= 2008 Thurrock Council election =

2008 UK local government election

Results of the 2008 Thurrock Council election

The 2008 Thurrock Council election took place on 1 May 2008 to elect members of Thurrock Council in Essex, England. One third of the council was up for election and the council stayed under no overall control.

After the election, the composition of the council was
- Conservative 24
- Labour 22
- Independent 2
- British National Party 1

==Campaign==
The 2008 election in Thurrock was seen as one of the key national contests with the Conservatives needing to gain one seat to take overall control. Important issues in the election included recycling, local bus services and race relations.
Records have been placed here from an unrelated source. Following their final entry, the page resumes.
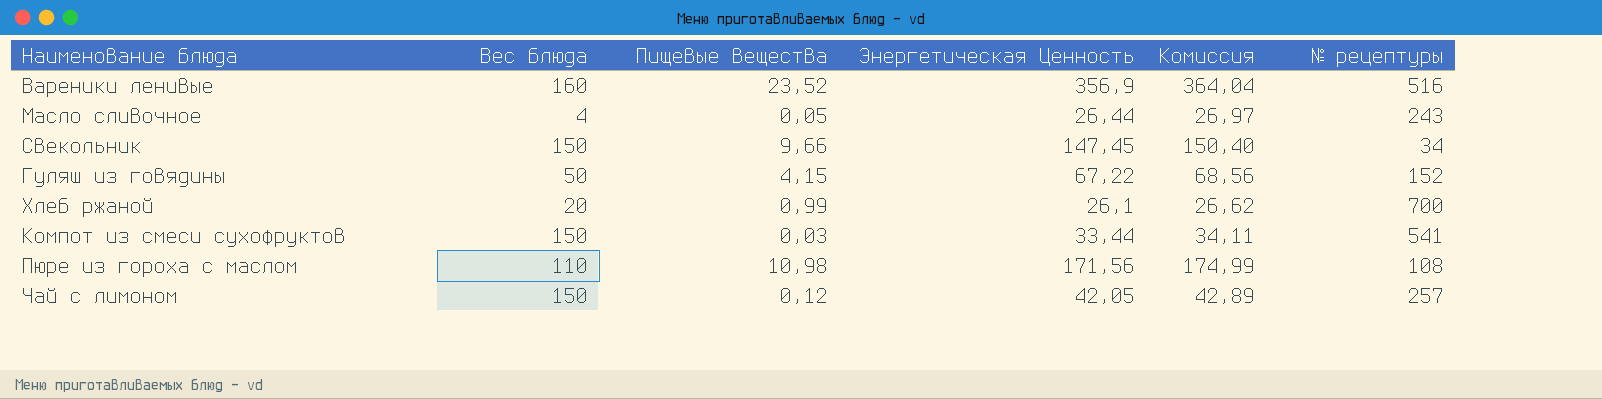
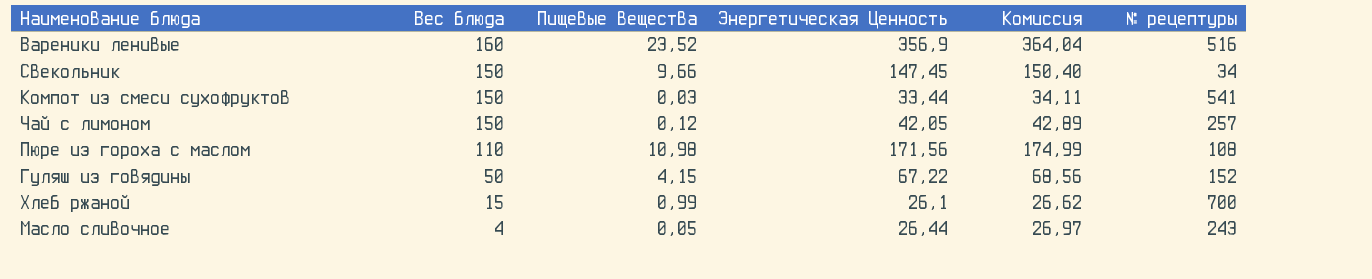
row order: none -> Вес блюда descending
Хлеб ржаной | Вес блюда: 20 -> 15

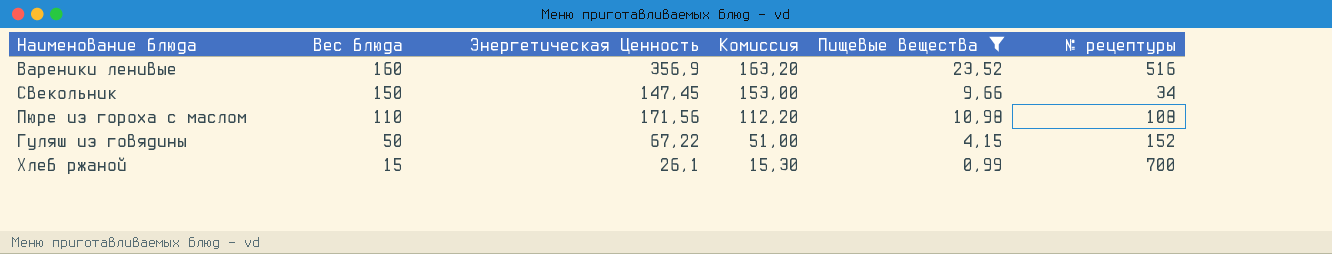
filter: none -> Пищевые вещества >= 0,99
column Комиссия | formula: [Энергетическая Ценность] * 1,02 -> [Вес блюда] * 1,02
column Пищевые вещества | position: 3 -> 5

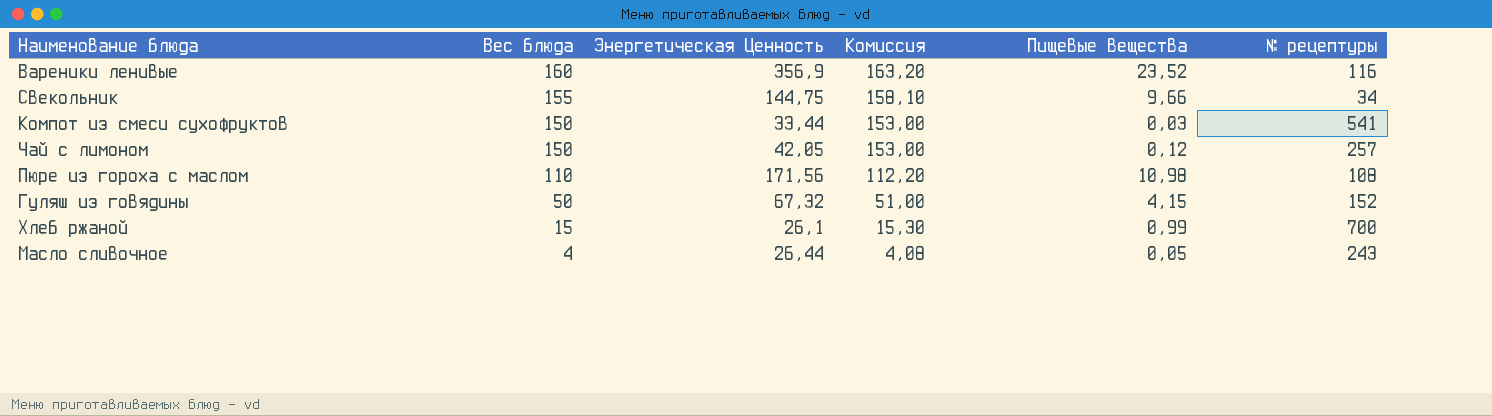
filter: Пищевые вещества >= 0,99 -> none
Вареники ленивые | № рецептуры: 516 -> 116
Свекольник | Вес блюда: 150 -> 155
Свекольник | Энергетическая Ценность: 147,45 -> 144,75
Свекольник | Комиссия: 153,00 -> 158,10
Гуляш из говядины | Энергетическая Ценность: 67,22 -> 67,32

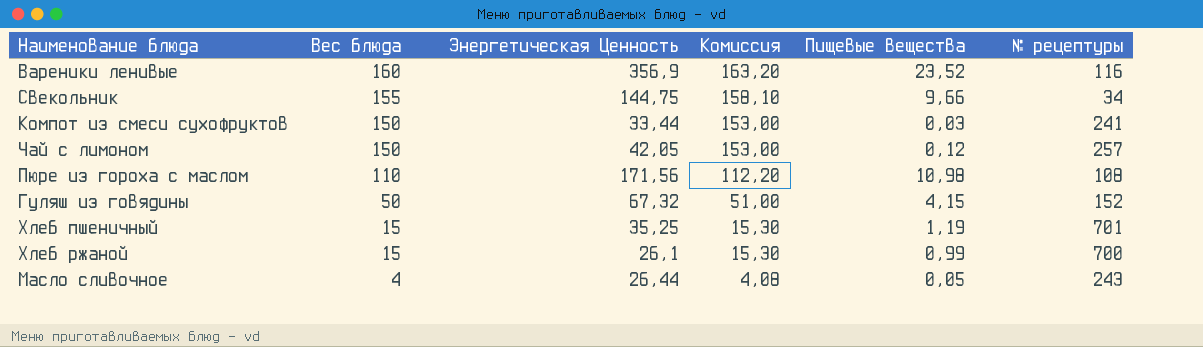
Компот из смеси сухофруктов | № рецептуры: 541 -> 241
row Хлеб пшеничный: none -> 15 | 35,25 | 15,30 | 1,19 | 701

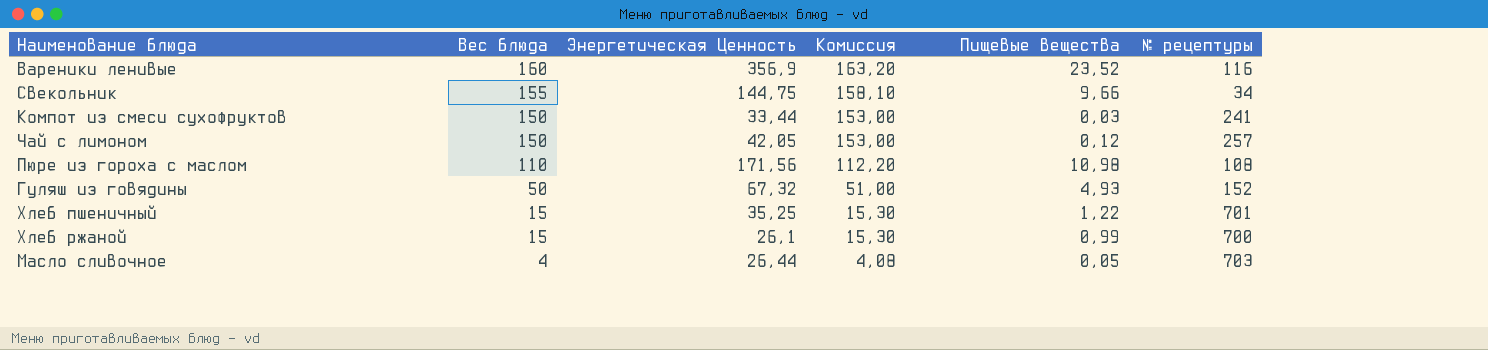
Гуляш из говядины | Пищевые вещества: 4,15 -> 4,93
Хлеб пшеничный | Пищевые вещества: 1,19 -> 1,22
Масло сливочное | № рецептуры: 243 -> 703

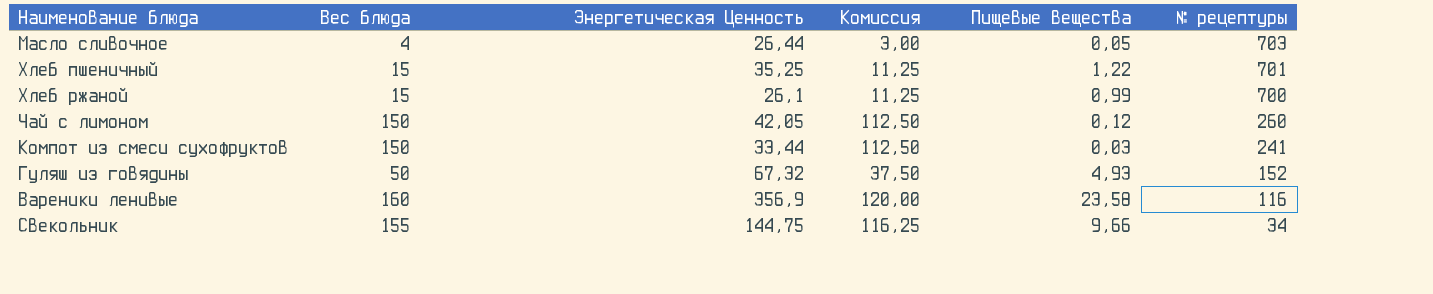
row order: Вес блюда descending -> № рецептуры descending
column Комиссия | formula: [Вес блюда] * 1,02 -> [Вес блюда] * 0,75
row Пюре из гороха с маслом: 110 | 171,56 | 112,20 | 10,98 | 108 -> none
Чай с лимоном | № рецептуры: 257 -> 260
Вареники ленивые | Пищевые вещества: 23,52 -> 23,58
18 seats were contested in the election with the Tilbury Riverside and Thurrock Park seat being a by-election after the previous councillor resigned. The Conservatives, Labour and British National Party contested all 18 seats except in East Tilbury where the Conservatives did not put up a candidate. There were also 8 Liberal Democrats and 2 other candidates.

==Election results==
The results saw the council stay under no overall control but with the British National Party gaining a seat. The Conservatives remained the largest party on the council after winning 10 of the seats contested as compared to 6 for Labour. The final seat was won by independent Barry Palmer in East Tilbury.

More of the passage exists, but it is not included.